From the November 2007 issue of Research Magazine • Subscribe!

Smith Barney Shares New '08 Comp Plan

Smith Barney started the year with the return of Sallie Krawcheck. The re-tapped head of Citigroup's global wealth management divisions pledged to focus on several key issues, including compensation.

In October, executives at the brokerage explained what the tweaks would look like. Highlights of the new plan include grid payouts for all production, an end to the limited payout of 20 percent on the first $5,000, and improvements in grid payouts for FAs producing more than $300,000.

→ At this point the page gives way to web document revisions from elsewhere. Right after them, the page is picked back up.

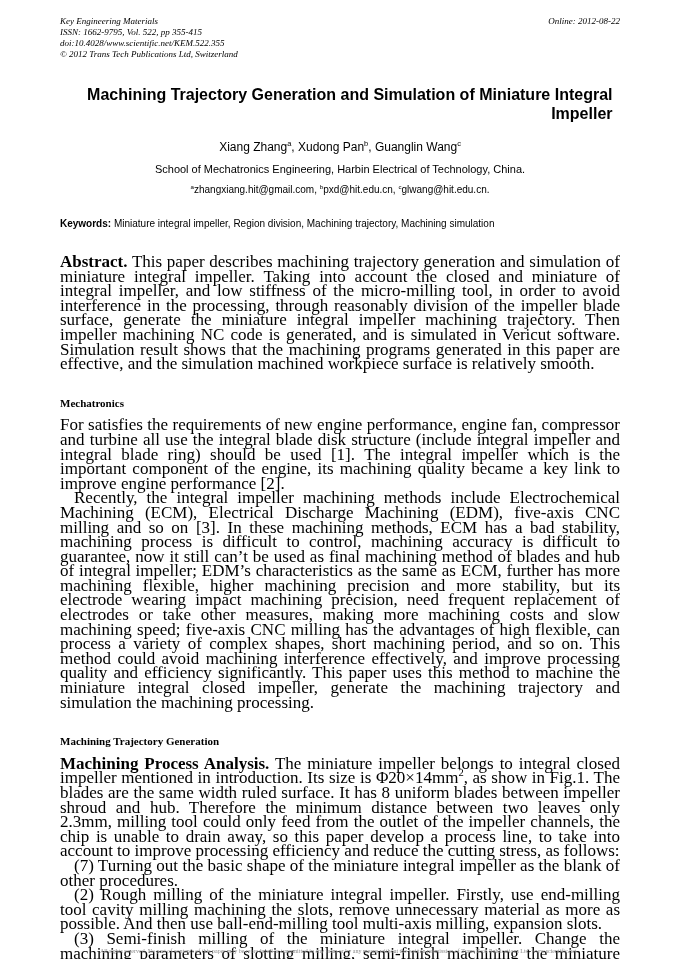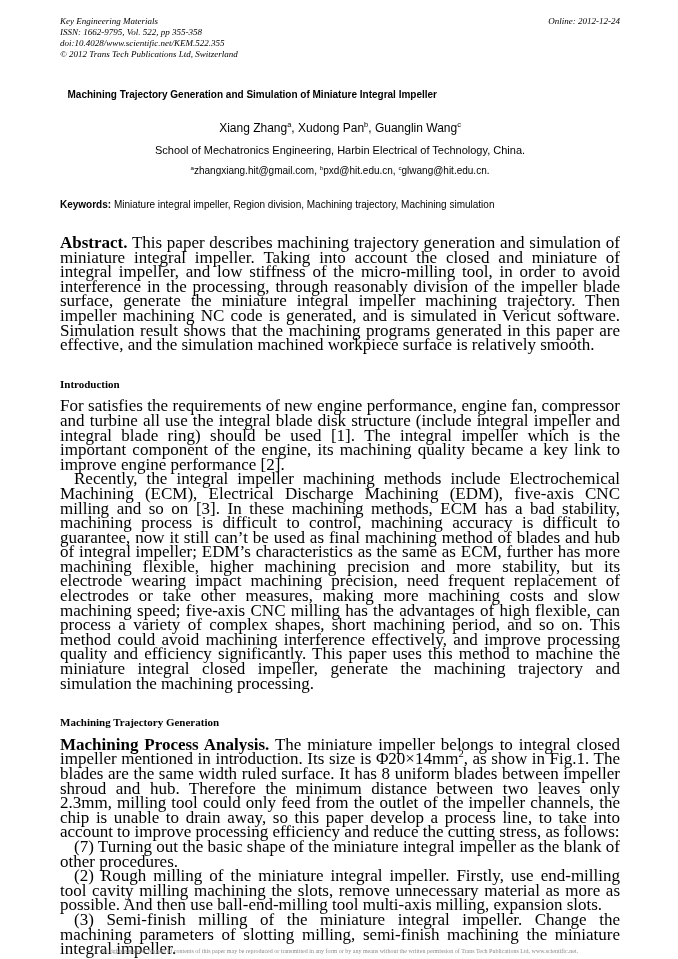--- a/index.html
+++ b/index.html
@@ -21,23 +21,23 @@
     align-items: flex-start;
     font-style: italic;
     font-size: 9px;
     line-height: 11px;
   }
   .pub-left div { white-space: nowrap; }
   .pub-right { white-space: nowrap; }
   .paper-title {
     font-family: "Liberation Sans", sans-serif;
     font-weight: bold;
-    font-size: 10px;
+    font-size: 16px;
     line-height: 19px;
-    text-align: left;
+    text-align: right;
     max-width: 545px;
     margin: 25px auto 0 auto;
   }
   .authors {
     font-family: "Liberation Sans", sans-serif;
     font-size: 12px;
     text-align: center;
     margin: 17px 0 0 0;
   }
   .affiliation {
@@ -88,40 +88,40 @@
   b { font-weight: bold; }
 </style>
 </head>
 <body>
 
 <div class="page">
 
   <header class="pub-header">
     <div class="pub-left">
       <div>Key Engineering Materials</div>
-      <div>ISSN: 1662-9795, Vol. 522, pp 355-358</div>
+      <div>ISSN: 1662-9795, Vol. 522, pp 355-415</div>
       <div>doi:10.4028/www.scientific.net/KEM.522.355</div>
       <div>© 2012 Trans Tech Publications Ltd, Switzerland</div>
     </div>
-    <div class="pub-right">Online: 2012-12-24</div>
+    <div class="pub-right">Online: 2012-08-22</div>
   </header>
 
   <h1 class="paper-title">Machining Trajectory Generation and Simulation of Miniature Integral Impeller</h1>
 
   <p class="authors"><span>Xiang Zhang</span><sup>a</sup><span>, </span><span>Xudong Pan</span><sup>b</sup><span>, </span><span>Guanglin Wang</span><sup>c</sup></p>
 
   <p class="affiliation">School of Mechatronics Engineering, Harbin Electrical of Technology, China.</p>
 
   <p class="emails"><sup>a</sup><span>zhangxiang.hit@gmail.com, </span><sup>b</sup><span>pxd@hit.edu.cn, </span><sup>c</sup><span>glwang@hit.edu.cn.</span></p>
 
   <p class="keywords"><b>Keywords:</b><span> Miniature integral impeller, Region division, Machining trajectory, Machining simulation</span></p>
 
   <p class="body-text abstract"><b>Abstract.</b><span> This paper describes machining trajectory generation and simulation of miniature integral impeller. Taking into account the closed and miniature of integral impeller, and low stiffness of the micro-milling tool, in order to avoid interference in the processing, through reasonably division of the impeller blade surface, generate the miniature integral impeller machining trajectory. Then impeller machining NC code is generated, and is simulated in Vericut software. Simulation result shows that the machining programs generated in this paper are effective, and the simulation machined workpiece surface is relatively smooth.</span></p>
 
-  <h2 class="section-heading">Introduction</h2>
+  <h2 class="section-heading">Mechatronics</h2>
   <p class="body-text">For satisfies the requirements of new engine performance, engine fan, compressor and turbine all use the integral blade disk structure (include integral impeller and integral blade ring) should be used [1]. The integral impeller which is the important component of the engine, its machining quality became a key link to improve engine performance [2].</p>
   <p class="body-text indent">Recently, the integral impeller machining methods include Electrochemical Machining (ECM), Electrical Discharge Machining (EDM), five-axis CNC milling and so on [3]. In these machining methods, ECM has a bad stability, machining process is difficult to control, machining accuracy is difficult to guarantee, now it still can’t be used as final machining method of blades and hub of integral impeller; EDM’s characteristics as the same as ECM, further has more machining flexible, higher machining precision and more stability, but its electrode wearing impact machining precision, need frequent replacement of electrodes or take other measures, making more machining costs and slow machining speed; five-axis CNC milling has the advantages of high flexible, can process a variety of complex shapes, short machining period, and so on. This method could avoid machining interference effectively, and improve processing quality and efficiency significantly. This paper uses this method to machine the miniature integral closed impeller, generate the machining trajectory and simulation the machining processing.</p>
 
   <h2 class="section-heading">Machining Trajectory Generation</h2>
   <p class="body-text"><b>Machining Process Analysis.</b><span> The miniature impeller belongs to integral closed impeller mentioned in introduction. Its size is Φ20×14mm</span><sup>2</sup><span>, as show in Fig.1. The blades are the same width ruled surface. It has 8 uniform blades between impeller shroud and hub. Therefore the minimum distance between two leaves only 2.3mm, milling tool could only feed from the outlet of the impeller channels, the chip is unable to drain away, so this paper develop a process line, to take into account to improve processing efficiency and reduce the cutting stress, as follows:</span></p>
   <p class="body-text indent">(7) Turning out the basic shape of the miniature integral impeller as the blank of other procedures.</p>
   <p class="body-text indent">(2) Rough milling of the miniature integral impeller. Firstly, use end-milling tool cavity milling machining the slots, remove unnecessary material as more as possible. And then use ball-end-milling tool multi-axis milling, expansion slots.</p>
   <p class="body-text indent">(3) Semi-finish milling of the miniature integral impeller. Change the machining parameters of slotting milling, semi-finish machining the miniature integral impeller.</p>
 
   <div class="page-footer">All rights reserved. No part of contents of this paper may be reproduced or transmitted in any form or by any means without the written permission of Trans Tech Publications Ltd, www.scientific.net.</div>

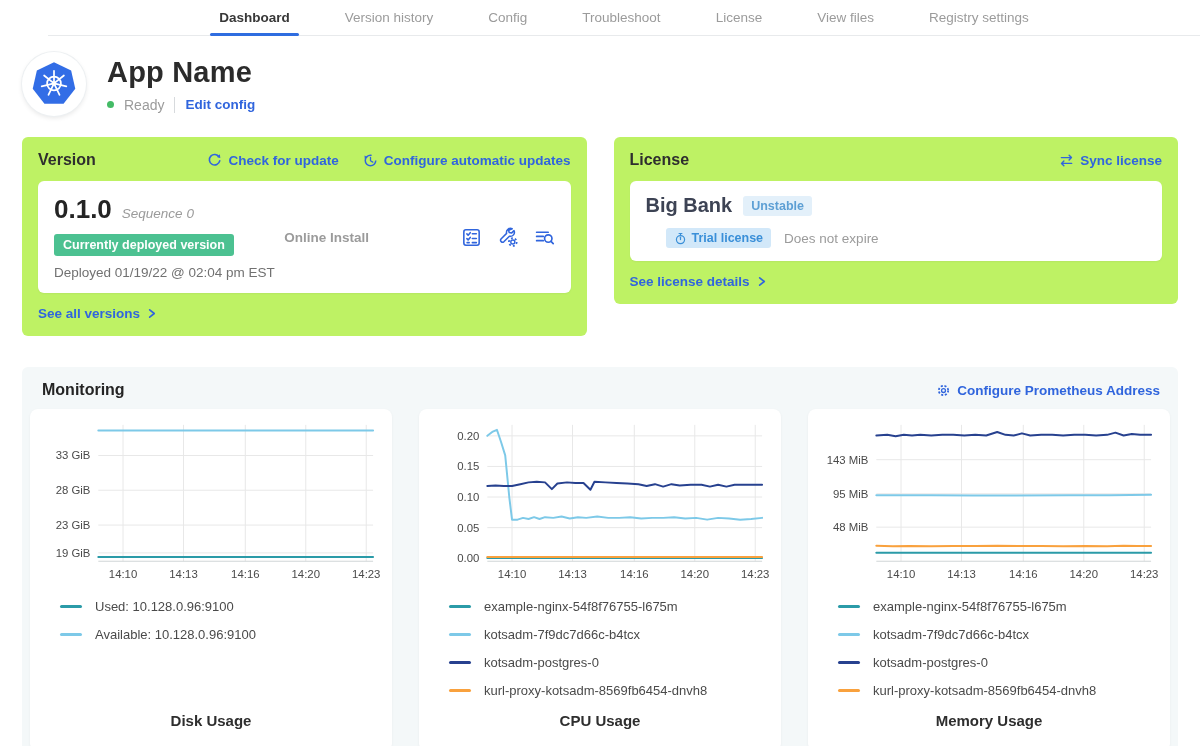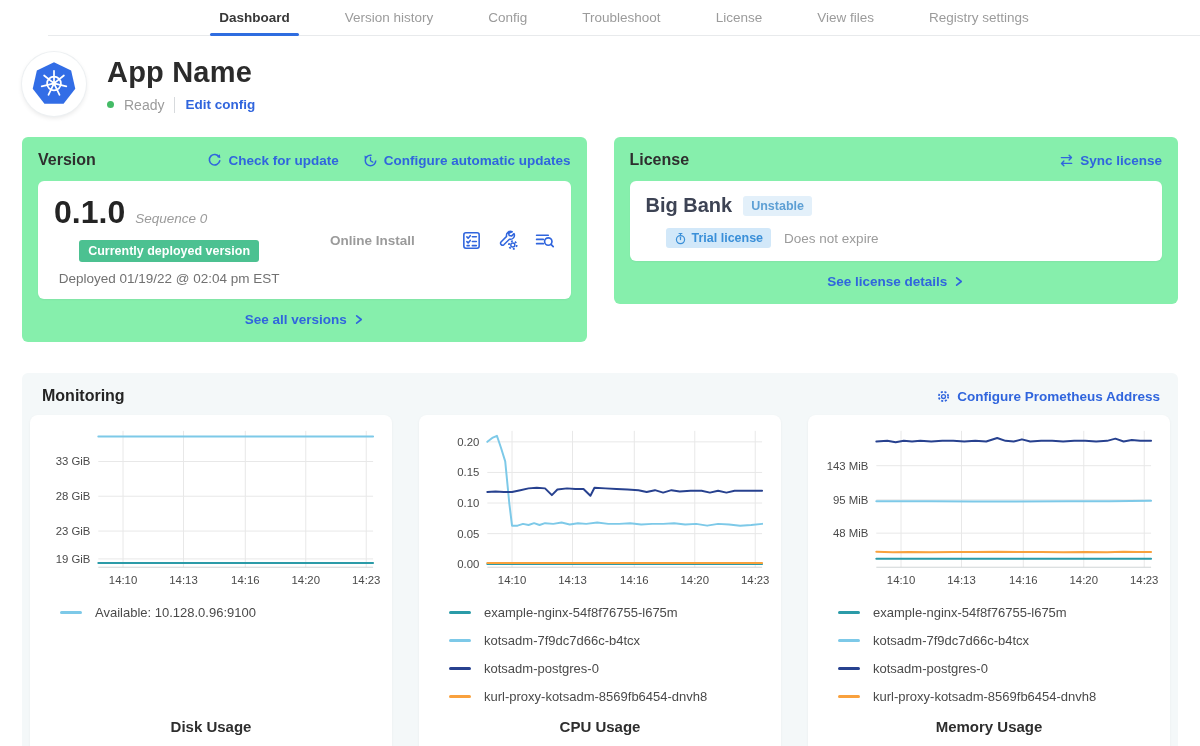--- a/index.html
+++ b/index.html
@@ -26,31 +26,31 @@
   .app-status-row { display:flex; align-items:center; gap:10px; margin-top:8px; font-size:14px; }
   .status-dot { width:7px; height:7px; border-radius:50%; background:#44bb66; }
   .status-text { color:#9b9b9b; }
   .vdiv { width:1px; height:16px; background:#d7dadd; }
   .link { color:#3065dd; font-weight:700; font-size:13.5px; text-decoration:none;
     display:inline-flex; align-items:center; gap:6px; cursor:pointer; white-space:nowrap; }
   .link svg { flex:0 0 auto; }
 
   
   .panels-row { display:flex; gap:27px; margin-top:21px; align-items:flex-start; }
-  .panel { flex:1 1 0; background:#86efac; border-radius:6px; padding:14px 16px;text-align:center; }
+  .panel { flex:1 1 0; background:#bef264; border-radius:6px; padding:14px 16px; }
   .panel-header { display:flex; justify-content:space-between; align-items:center; }
   .panel-title { font-size:16px; font-weight:700; color:#2e2e2e; }
   .panel-links { display:flex; gap:24px; align-items:center; }
   .inner-card { margin-top:12px; background:#fff; border-radius:6px;
     padding:13px 16px; box-shadow:0 1px 2px rgba(50,60,80,.06); }
 
   .ver-card { display:flex; align-items:center; }
   .ver-left { flex:0 0 46%; }
   .ver-row1 { display:flex; align-items:baseline; gap:10px; }
-  .ver-number { font-size:32px; font-weight:800; color:#242424; }
+  .ver-number { font-size:26px; font-weight:800; color:#242424; }
   .ver-seq { font-size:13.5px; color:#9b9b9b;font-style:italic; }
   .badge-deployed { display:inline-block; margin-top:9px; background:#4cc191; color:#fff;
     font-size:12.5px; font-weight:700; padding:4px 9px; border-radius:3px; }
   .ver-deployed-at { margin-top:9px; font-size:13.5px; color:#717171; font-weight:500; }
   .install-type { flex:1 1 auto; color:#9b9b9b; font-weight:700; font-size:13.5px; }
   .ver-icons { display:flex; gap:15px; align-items:center; color:#3065dd; }
   .ver-icons .icon-btn { cursor:pointer; display:flex; }
   .panel .see-link { margin-top:13px; display:inline-flex; }
 
   .lic-row1 { display:flex; align-items:center; gap:11px; }
@@ -264,20 +264,24 @@
             <text x="58" y="82.18367346938776" text-anchor="end" font-size="11.5" fill="#4a4a4a">28 GiB</text>
             <line x1="66" y1="113.38775510204081" x2="344" y2="113.38775510204081" stroke="#e8e8e8" stroke-width="1"></line>
             <text x="58" y="117.38775510204081" text-anchor="end" font-size="11.5" fill="#4a4a4a">23 GiB</text>
             <line x1="66" y1="141.55102040816328" x2="344" y2="141.55102040816328" stroke="#e8e8e8" stroke-width="1"></line>
             <text x="58" y="145.55102040816328" text-anchor="end" font-size="11.5" fill="#4a4a4a">19 GiB</text>
             <line x1="66" y1="150" x2="344" y2="150" stroke="#cfd4d6" stroke-width="1"></line>
             <polyline points="66.0,145.8 344.0,145.8" fill="none" stroke="#2b9ba8" stroke-width="2" stroke-linejoin="round" stroke-linecap="round"></polyline>
             <polyline points="66.0,17.6 344.0,17.6" fill="none" stroke="#7dc9e8" stroke-width="2" stroke-linejoin="round" stroke-linecap="round"></polyline>
           </svg>
         <div class="legend">
+          <div class="legend-item">
+            <span class="dash" style="background: rgb(43, 155, 168);"></span>
+            <span>Used: 10.128.0.96:9100</span>
+          </div>
           <div class="legend-item">
             <span class="dash" style="background: rgb(125, 201, 232);"></span>
             <span>Available: 10.128.0.96:9100</span>
           </div>
         </div>
         <div class="chart-title">Disk Usage</div>
       </div>
 
       <div class="chart-card">
         <svg class="chart" viewBox="0 0 360 172">

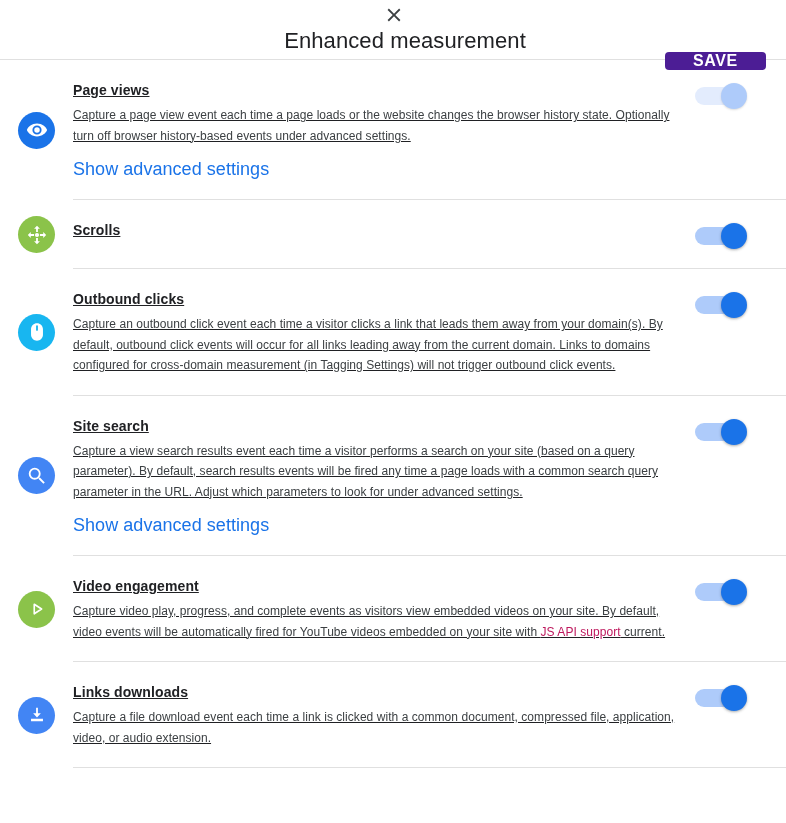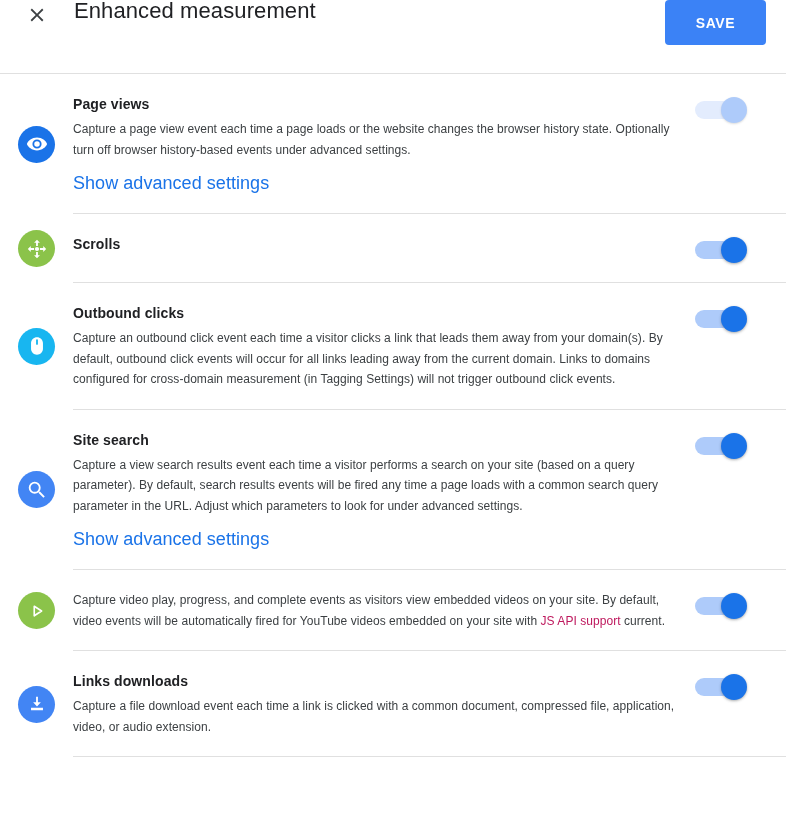--- a/index.html
+++ b/index.html
@@ -9,25 +9,26 @@
     height: 823px;
     background: #ffffff;
     font-family: "Liberation Sans", sans-serif;
     color: #202124;
     overflow: hidden;
   }
 
   
   .header {
     position: relative;
-    height: 74px;
-    display: flex;
-    align-items: flex-start;
+    height: 60px;
+    display: flex;
+    align-items: center;
     border-bottom: 1px solid #e0e0e0;
     padding: 0 20px 0 22px;
+    flex-direction: column;
   }
   .close-btn {
     width: 30px;
     height: 30px;
     display: flex;
     align-items: center;
     justify-content: center;
     cursor: pointer;
     flex: 0 0 auto;
     background: none;
@@ -39,29 +40,29 @@
     font-size: 22px;
     font-weight: 400;
     color: #202124;
     margin-left: 22px;
     letter-spacing: 0.1px;
     line-height: 1;
     white-space: nowrap;
   }
   .save-btn {
     margin-left: auto;
-    background: #3b82f6;
+    background: #4c1d95;
     color: #ffffff;
     border: none;
     border-radius: 4px;
     height: 45px;
     min-width: 101px;
     padding: 0 22px;
     font-family: "Liberation Sans", sans-serif;
-    font-size: 14px;
+    font-size: 16px;
     font-weight: 700;
     letter-spacing: 0.6px;
     cursor: pointer;
   }
 
   
   .settings-list {
     padding: 0;
   }
   .setting-row {
@@ -78,20 +79,21 @@
     justify-content: center;
     align-self: stretch;
   }
   .content-cell {
     flex: 1 1 auto;
     min-width: 0;
     padding: 20px 0 19px 0;
     border-bottom: 1px solid #e0e0e0;
     display: flex;
     align-items: flex-start;
+    text-decoration: underline;
   }
   .setting-row:last-child .content-cell { }
   .text-col {
     flex: 1 1 auto;
     min-width: 0;
     padding-right: 18px;
     max-width: 622px;
   }
   .setting-title {
     font-size: 14px;
@@ -291,20 +293,21 @@
   <div class="setting-row">
     <div class="icon-cell">
       <div class="circ-icon ic-video">
         <svg width="22" height="22" viewBox="0 0 24 24" aria-hidden="true">
           <path d="M9 6.8l8 5.2-8 5.2V6.8z" fill="none" stroke="#ffffff" stroke-width="1.8" stroke-linejoin="round"></path>
         </svg>
       </div>
     </div>
     <div class="content-cell">
       <div class="text-col">
+        <div class="setting-title">Video engagement</div>
         <div class="setting-desc"><span>Capture video play, progress, and complete events as visitors view embedded videos on your site. By default, video events will be automatically fired for YouTube videos embedded on your site with </span><a class="inline-link">JS API support</a><span> current.</span></div>
       </div>
       <div class="toggle-cell">
         <span class="toggle">
           <span class="track"></span>
           <span class="thumb"></span>
         </span>
       </div>
     </div>
   </div>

FAs producing $300,000-$499,999 can earn 0.5 percent of grid gross production through the investment choice/deferred-compensation plan; those at or above $500,000 can earn 3.5-8 percent on the plan. Non-grid payouts of 3 percent are awarded if gross production is above $500,000.

Total potential earnings, including those from the capital-accumulation program, for brokers in the $300,000-$349,999 production range are 40.50-42.75 percent. For those at $500,000-$749,999, the potential earnings are 47.75-51.00 percent. In the quarter ended June 30, Smith Barney added $47 billion in client assets, 686 financial advisors and 79 branches via the consolidation of Citicorp Investment Services.

It reported the inclusion of nearly 15,000 FAs, or 14,998, an increase of 14 percent year over year. In the first quarter, it tallied about 13,000 brokers. Average trailing-12-months production stood at $748,000 in June, an increase of 25 percent year over year.

Total client AUM is $1.6 trillion, up 37 percent vs. the same period in 2006. Fee-based AUM is roughly $450 billion. In the second quarter, Smith Barney experienced net outflows of $3 billion.

Revenues of $2.6 trillion were driven by a roughly 20 percent increase in fee-based and net interest revenues. Transactional revenues increased nearly 50 percent. Revenues also reflect increased ownership of Nikko Cordial Corporation in Japan.

Expenses increased 27 percent to about $2.1 billion, while net income grew 35 percent to $321 million, driven by increased business volumes and the impact of acquisitions. This represents a pre-tax profit margin of 21 percent vs. 18 percent in the second quarter of 2006 and 23 percent in the first quarter of 2007.

In late September, Citigroup said issues related to mortgage-backed securities, credit markets and the consumer-credit environment should negatively affect its third-quarter results. It expects to report a decline in net income of about 60 percent.